• Your task
Write out the entries below exactly, but only from the line containing "border-bottom: 2px solid" through the line containing "font-weight: bold ->", and without the pictures.

• Record excerpts
※ ※ ※

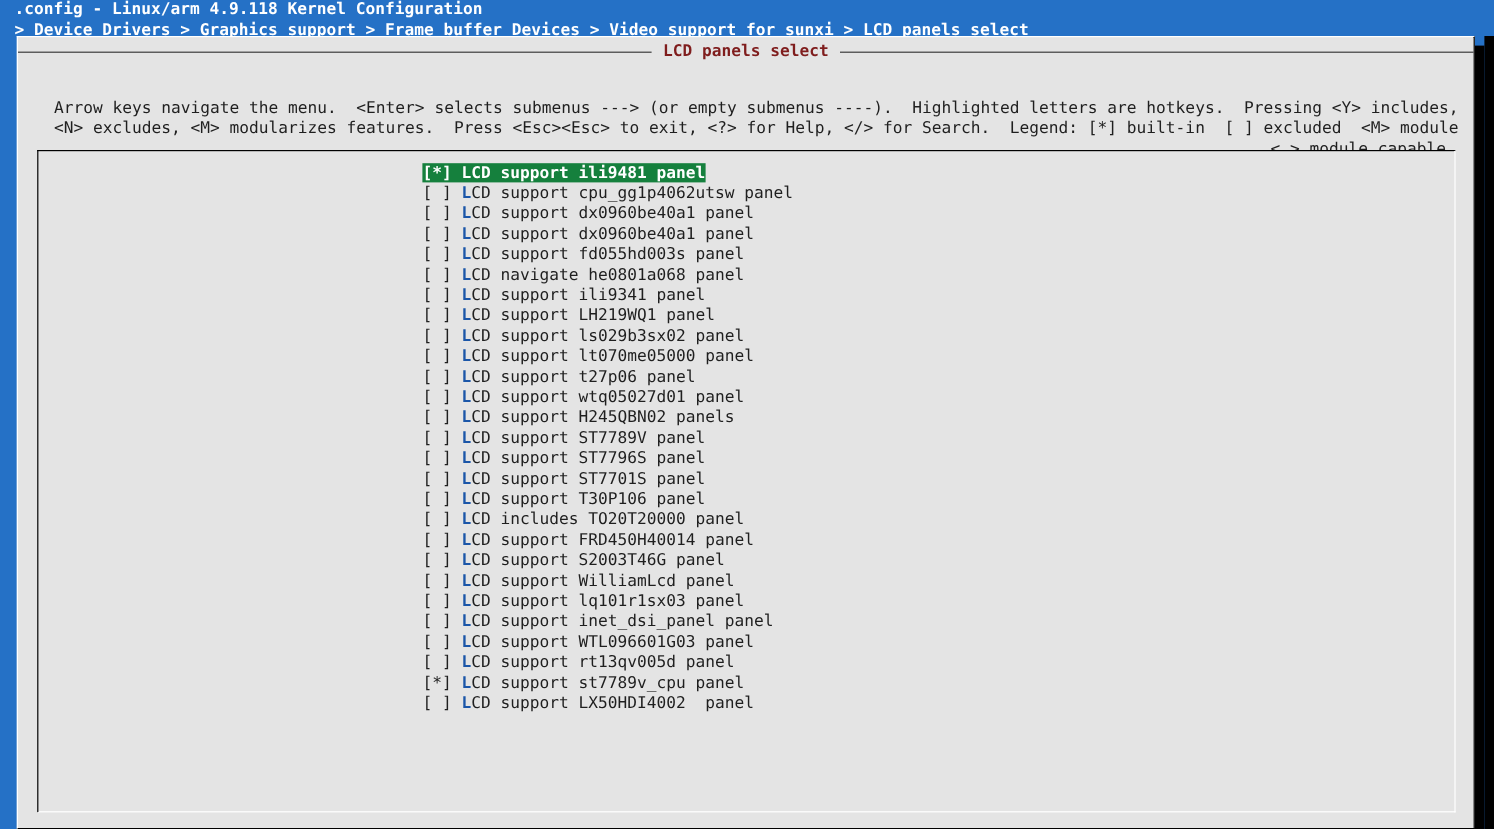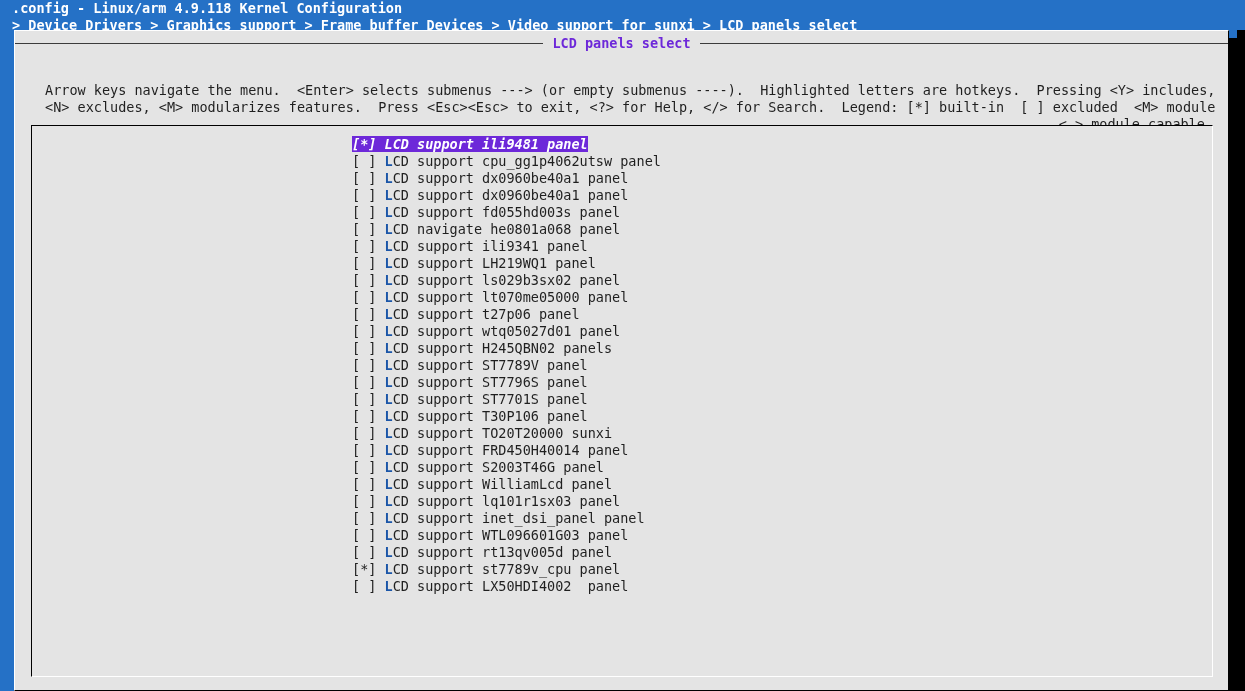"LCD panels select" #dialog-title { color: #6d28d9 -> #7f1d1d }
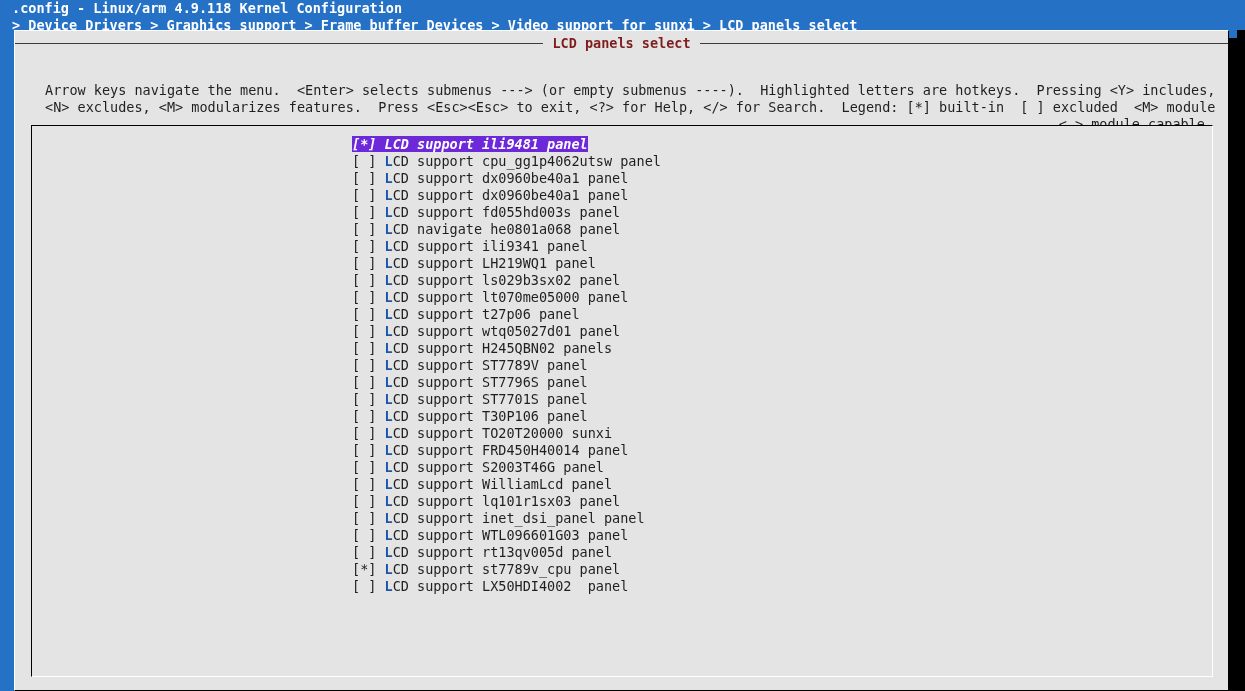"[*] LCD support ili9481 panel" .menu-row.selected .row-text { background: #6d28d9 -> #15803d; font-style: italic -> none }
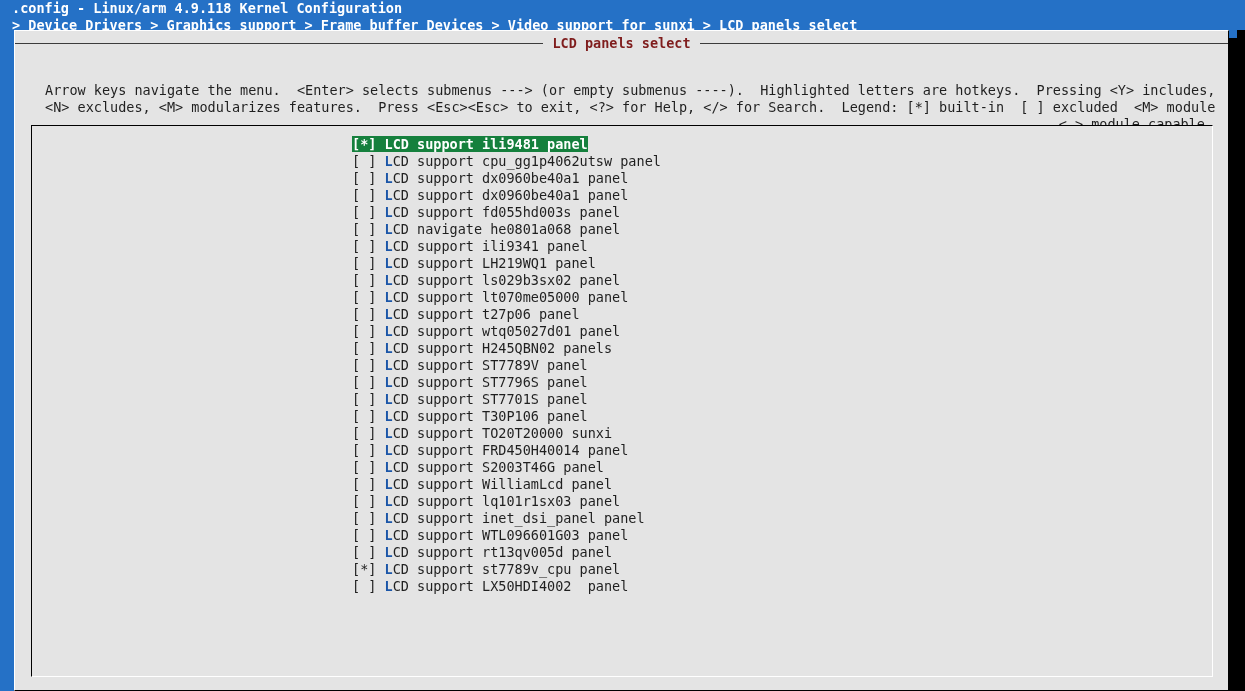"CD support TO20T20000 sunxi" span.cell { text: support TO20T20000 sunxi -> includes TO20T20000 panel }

※ ※ ※

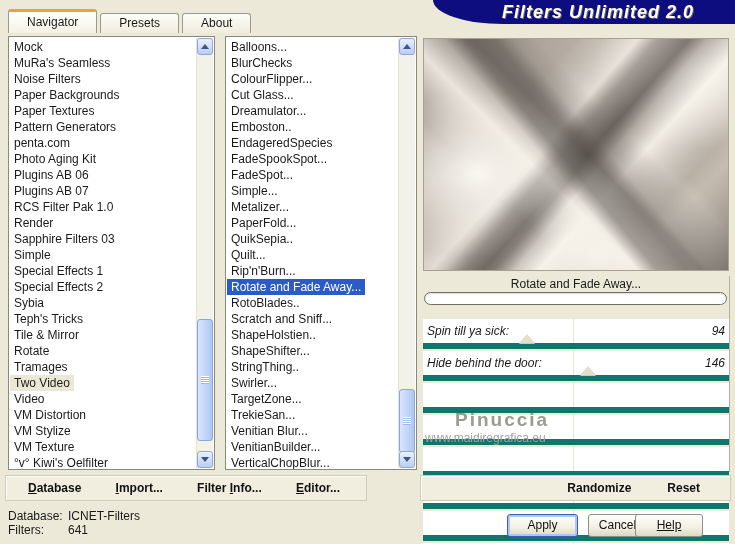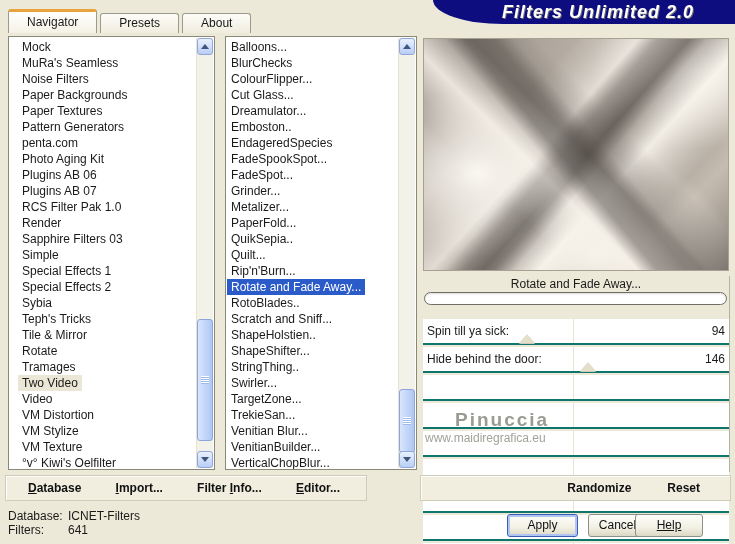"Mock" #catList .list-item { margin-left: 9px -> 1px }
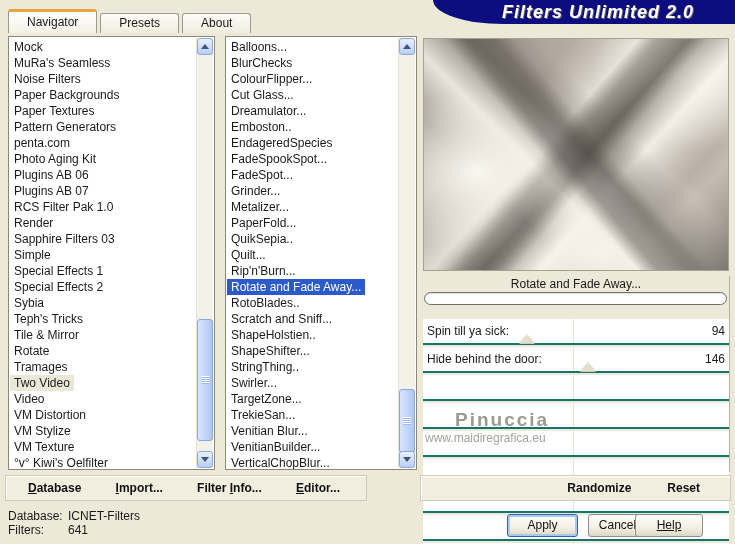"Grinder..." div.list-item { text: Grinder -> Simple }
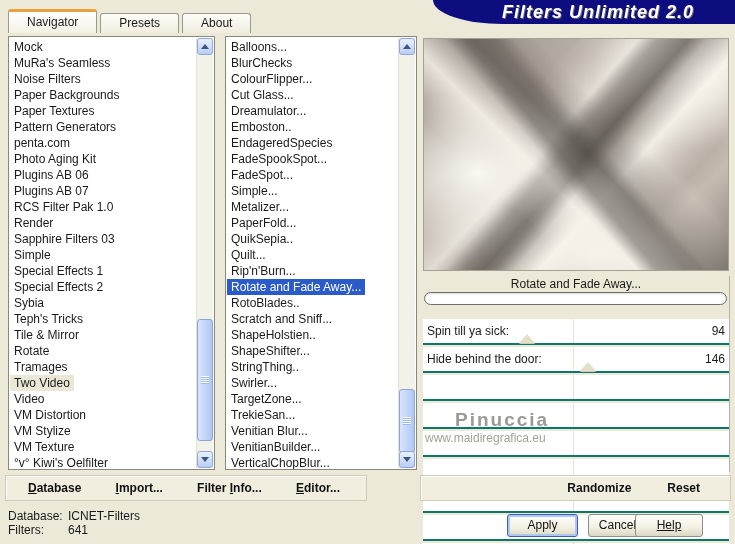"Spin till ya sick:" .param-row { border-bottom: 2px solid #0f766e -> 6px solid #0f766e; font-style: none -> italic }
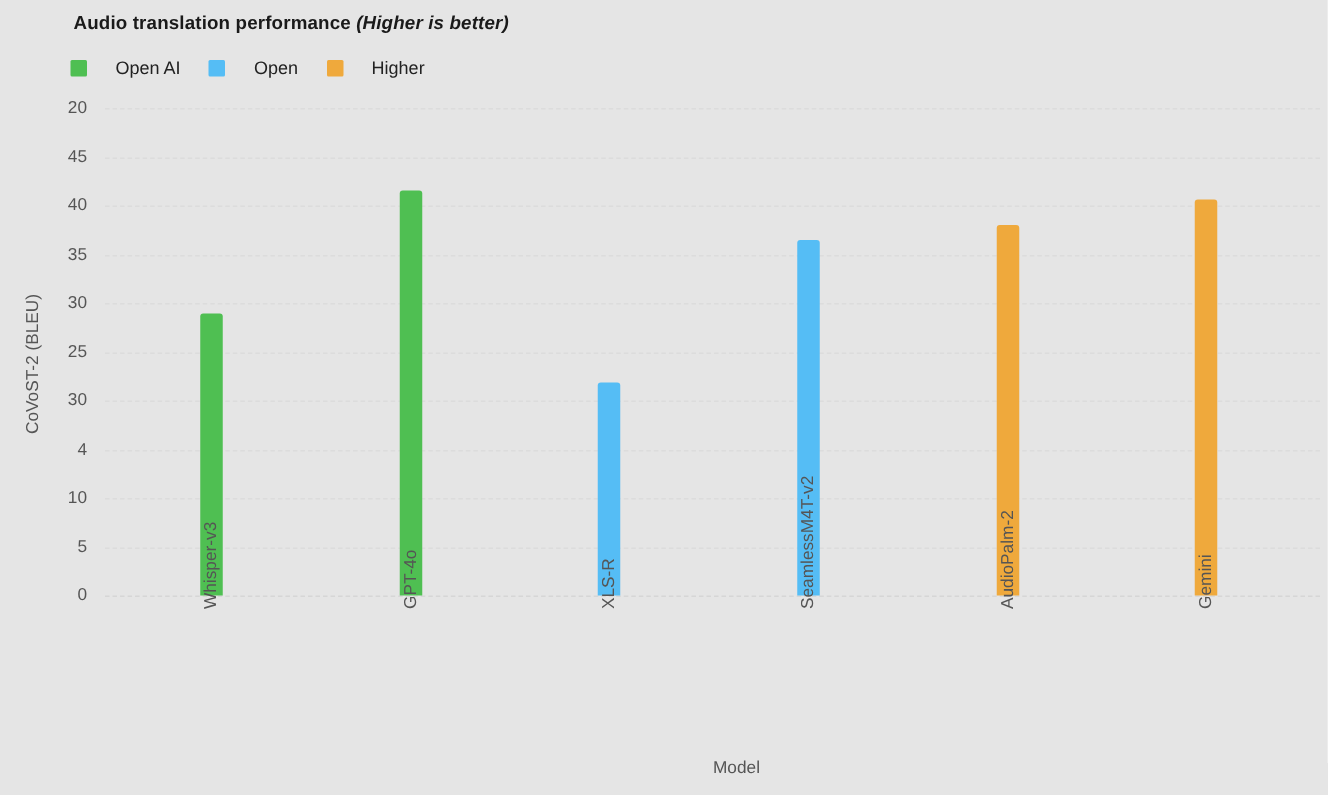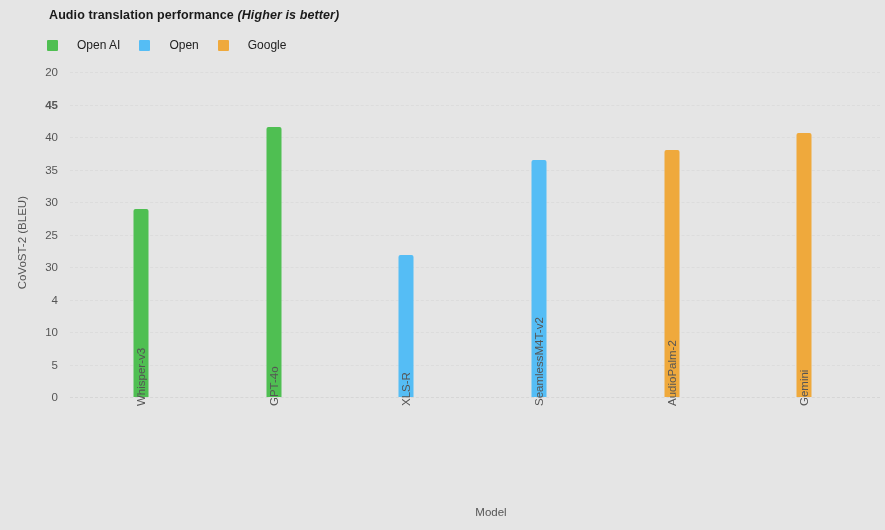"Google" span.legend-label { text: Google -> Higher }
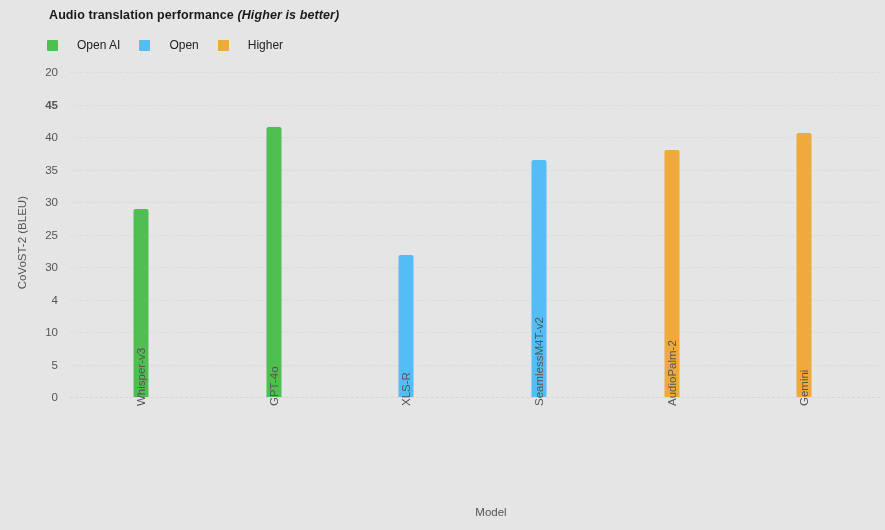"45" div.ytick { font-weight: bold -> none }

※ ※ ※

• Answer section
"Spin till ya sick:" .param-row { border-bottom: 2px solid #0f766e -> 6px solid #0f766e; font-style: none -> italic }
"Google" span.legend-label { text: Google -> Higher }
"45" div.ytick { font-weight: bold -> none }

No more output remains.